A careful choice of the materials and of the mechanical play of the parts, based on simulated thermal contractions at 4 K, is mandatory to avoid increased friction and eventually a stall of the system when cooled at cryogenic temperatures. Smooth rotation of the worm screw and of the drive shaft is obtained by means of a custom system which combines thrust ball bearings and belleville washers. The latter press the bearings that keep the gears on axis during the rotation and compensate the substantial shrinking of the system at cryogenic temperatures. The presence of a flexible U-joint, in place of commonly used conical gears, avoids thermal loads produced by the friction between rotating gears and mechanical play.
Three pairs of optical fibers sense the rotation angles of the system. Each pair consists of a fiber connected to an IR transmitter at room temperature (820 nm AlGaAs emitters Agilent Technologies model HFBR-1412), reaching the top surface of the gearwheel plate, and of a return fiber starting from the bottom surface of the gearwheel plate and reaching the IR detector at room temperature (silicon pin photodiodes OSRAM model BPX 61). In this way the gearwheel interrupts the three optical fiber pairs. Eight groups of 1 mm diameter holes are drilled through the gearwheel plate in eight positions, corresponding to the selected rotation angles of the waveplate. Each pattern reproduces in binary code the index k of the angle (Fig. 6). The operation of the system is similar to that of an absolute optical encoder: we detect and identify each integration position by analyzing the signals transmitted through (or blocked by) the gearwheel.

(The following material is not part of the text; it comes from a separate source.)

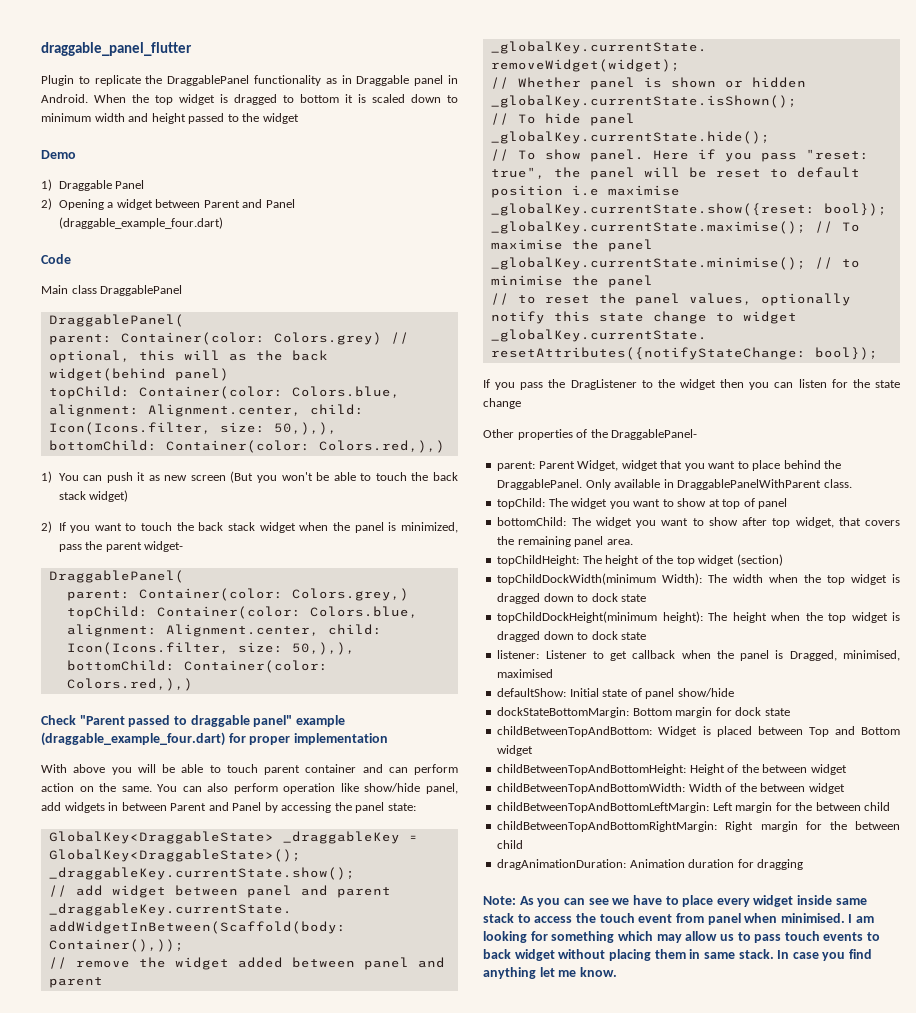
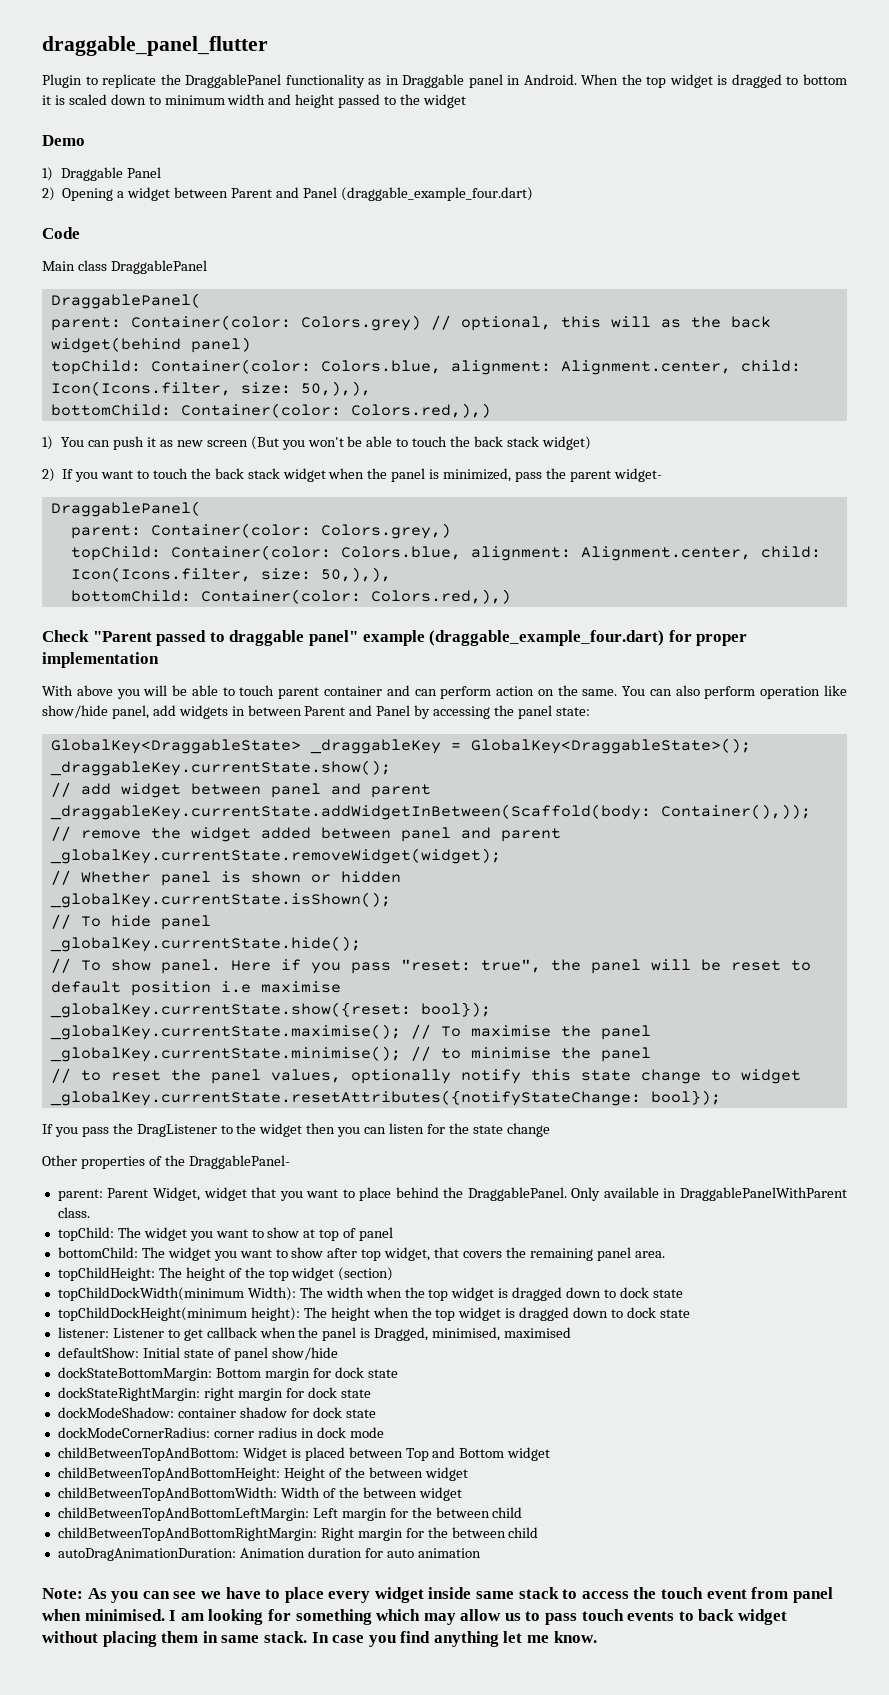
(790, 712) none -> [57,1387,371,1401] [57,1407,376,1418] [57,1427,384,1438] // dockStateRightMargin: right margin for dock state // dockModeShadow: container shadow for dock state // dockModeCornerRadius: corner radius in dock mode
[497,859,627,870] dragAnimationDuration: -> [57,1548,236,1561] autoDragAnimationDuration:
[757,859,804,870] dragging -> [386,1548,481,1558] auto animation

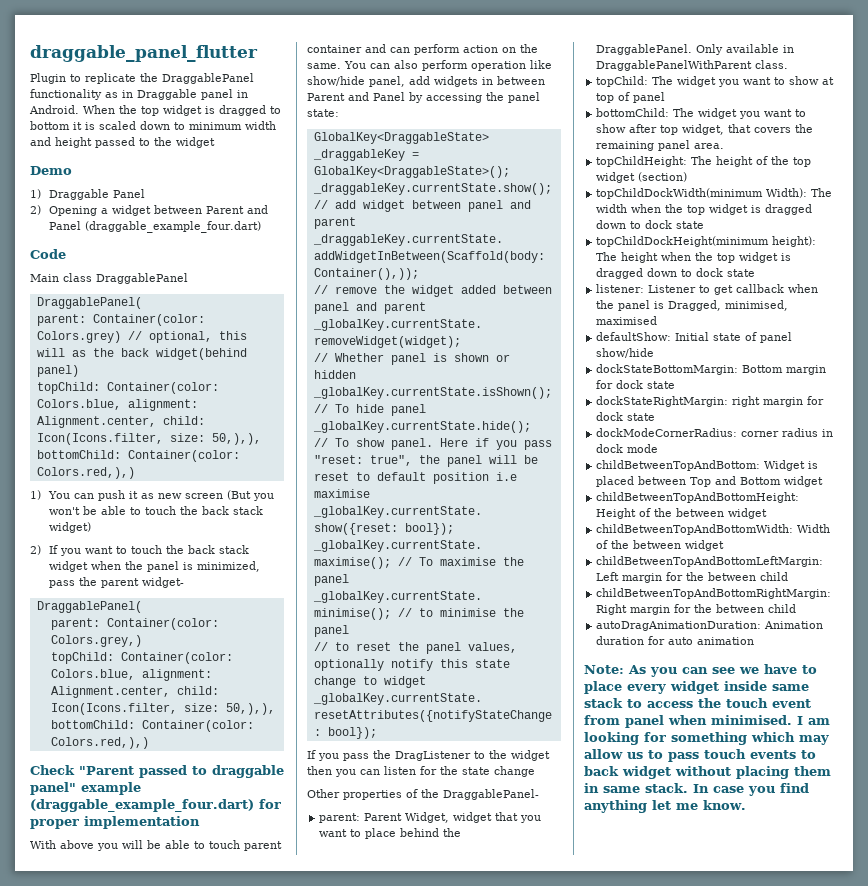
[57,1407,376,1418] // dockModeShadow: container shadow for dock state -> (656, 417) none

The gap (about 3 mm) in the optical fibers, owing to the thickness of the gearwheel, introduces a significant light loss. This is recovered by modulating at 1 kHz the IR emitters and recovering their signal by means of a synchronous demodulator. A block diagram of the readout electronics is reported in Fig. 7. For gaps smaller than 10 mm (which is our operating condition), the output signal is highly stable: global variations range from 0.5% to 2% depending on the amplification gain. A detection test, made with the insertion of a 1 mm diaphragm (the same diameter of the holes in the gearwheel) between the fibers, leaves the signal-to-noise ratio unchanged.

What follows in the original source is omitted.